▶ [WORK TO COMPLETE]
In the listing below, count the lines containing the string "date". Reply with that number only.

▶ [INFORMATION SUPPLIED]
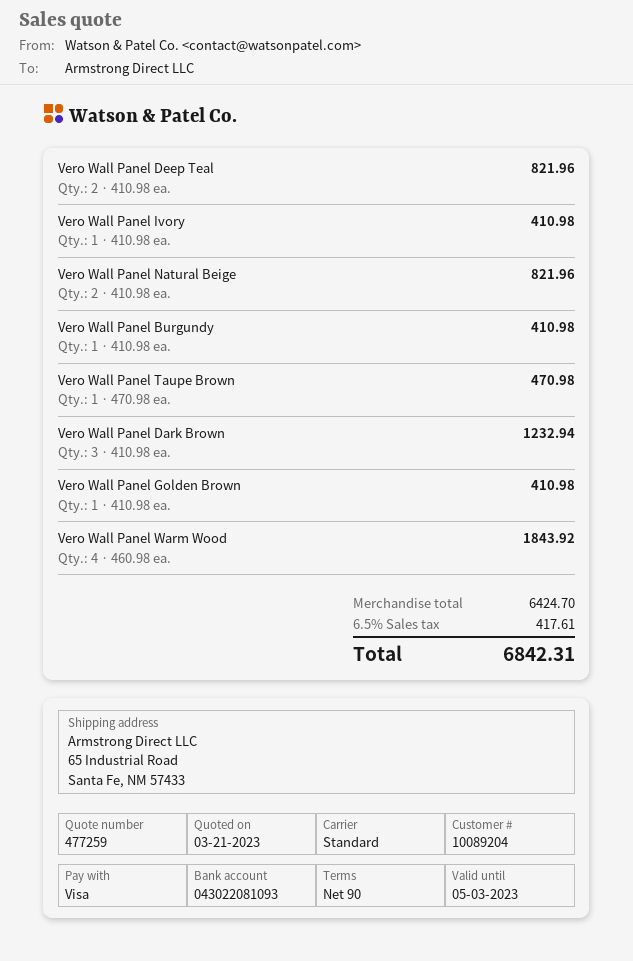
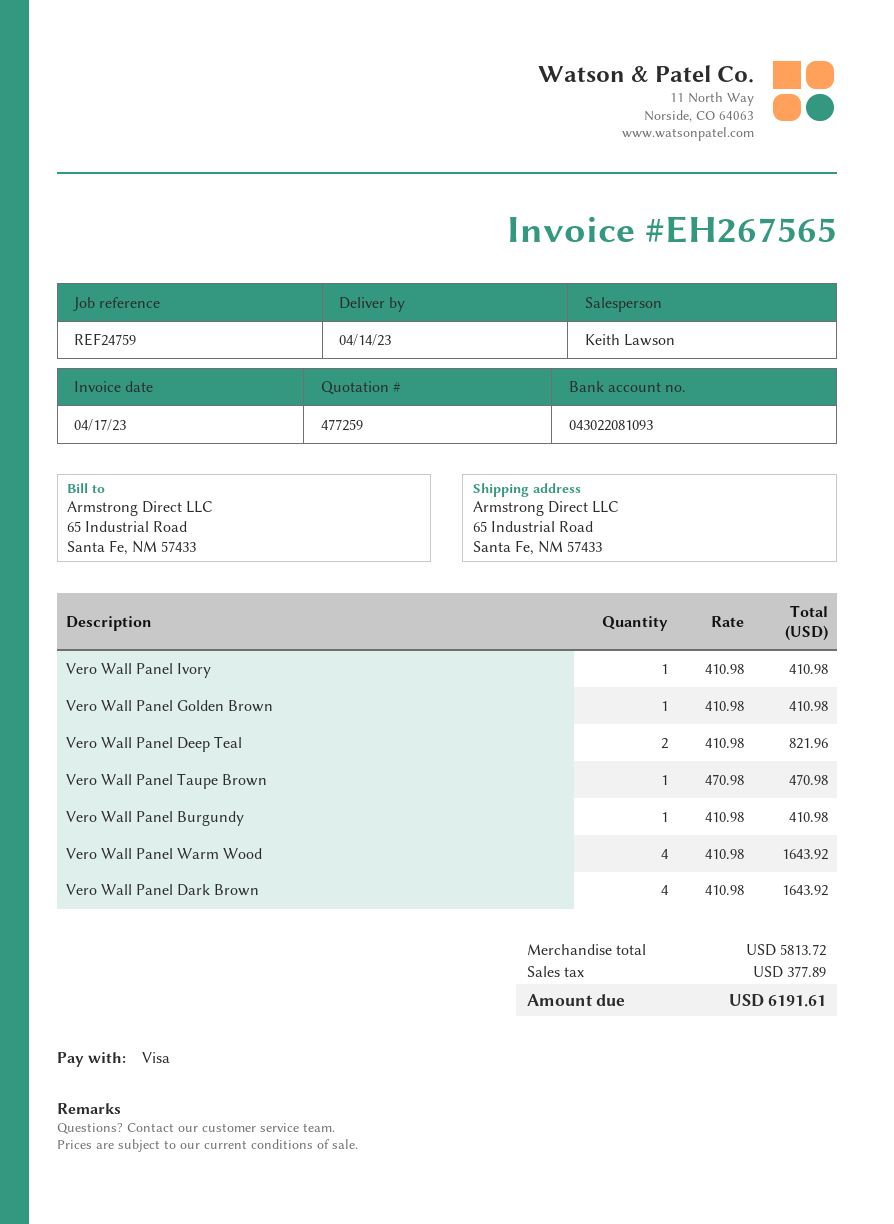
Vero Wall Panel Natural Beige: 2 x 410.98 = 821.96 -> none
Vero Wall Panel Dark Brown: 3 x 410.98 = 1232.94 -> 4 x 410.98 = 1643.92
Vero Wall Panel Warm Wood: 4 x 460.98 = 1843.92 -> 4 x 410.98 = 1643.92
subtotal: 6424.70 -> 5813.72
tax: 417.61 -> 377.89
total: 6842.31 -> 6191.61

--

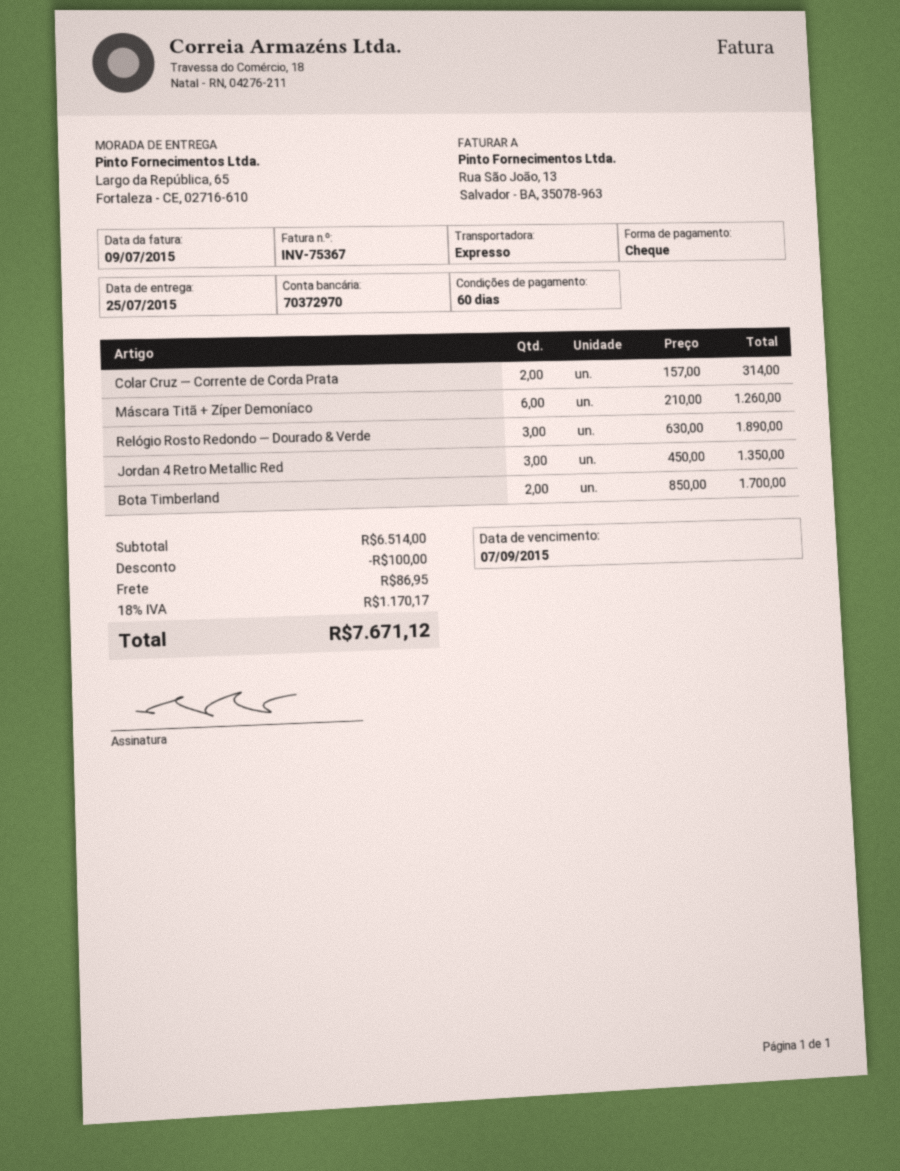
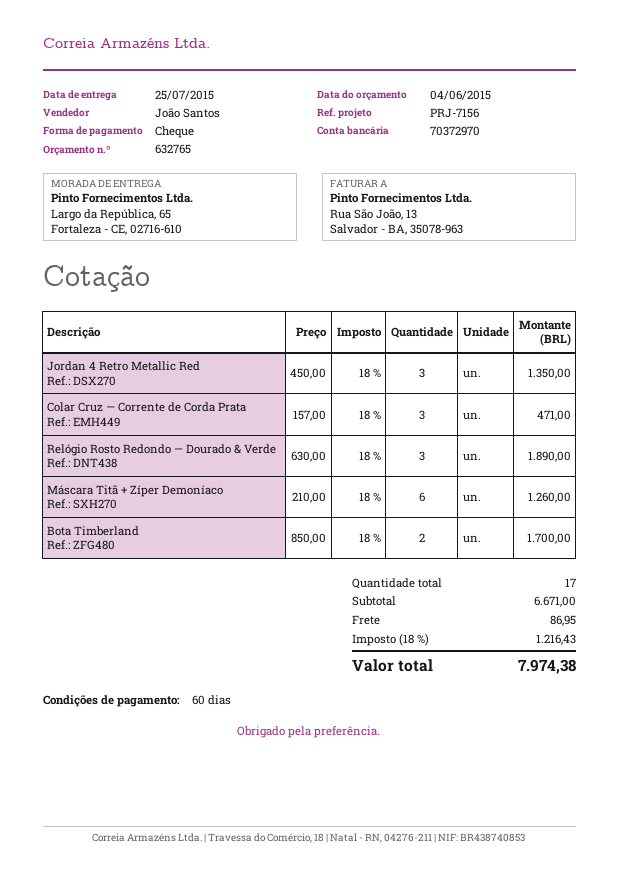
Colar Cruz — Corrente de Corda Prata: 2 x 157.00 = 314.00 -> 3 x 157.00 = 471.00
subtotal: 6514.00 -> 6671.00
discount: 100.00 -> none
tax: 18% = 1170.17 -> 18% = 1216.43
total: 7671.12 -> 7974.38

==

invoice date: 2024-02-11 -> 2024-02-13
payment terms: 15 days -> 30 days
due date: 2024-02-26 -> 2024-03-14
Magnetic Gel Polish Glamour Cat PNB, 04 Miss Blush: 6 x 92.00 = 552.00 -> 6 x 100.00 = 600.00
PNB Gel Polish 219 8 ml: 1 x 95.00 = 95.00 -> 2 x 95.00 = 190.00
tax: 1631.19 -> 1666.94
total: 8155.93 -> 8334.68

▶ [ANSWER FOR THE TASK]
2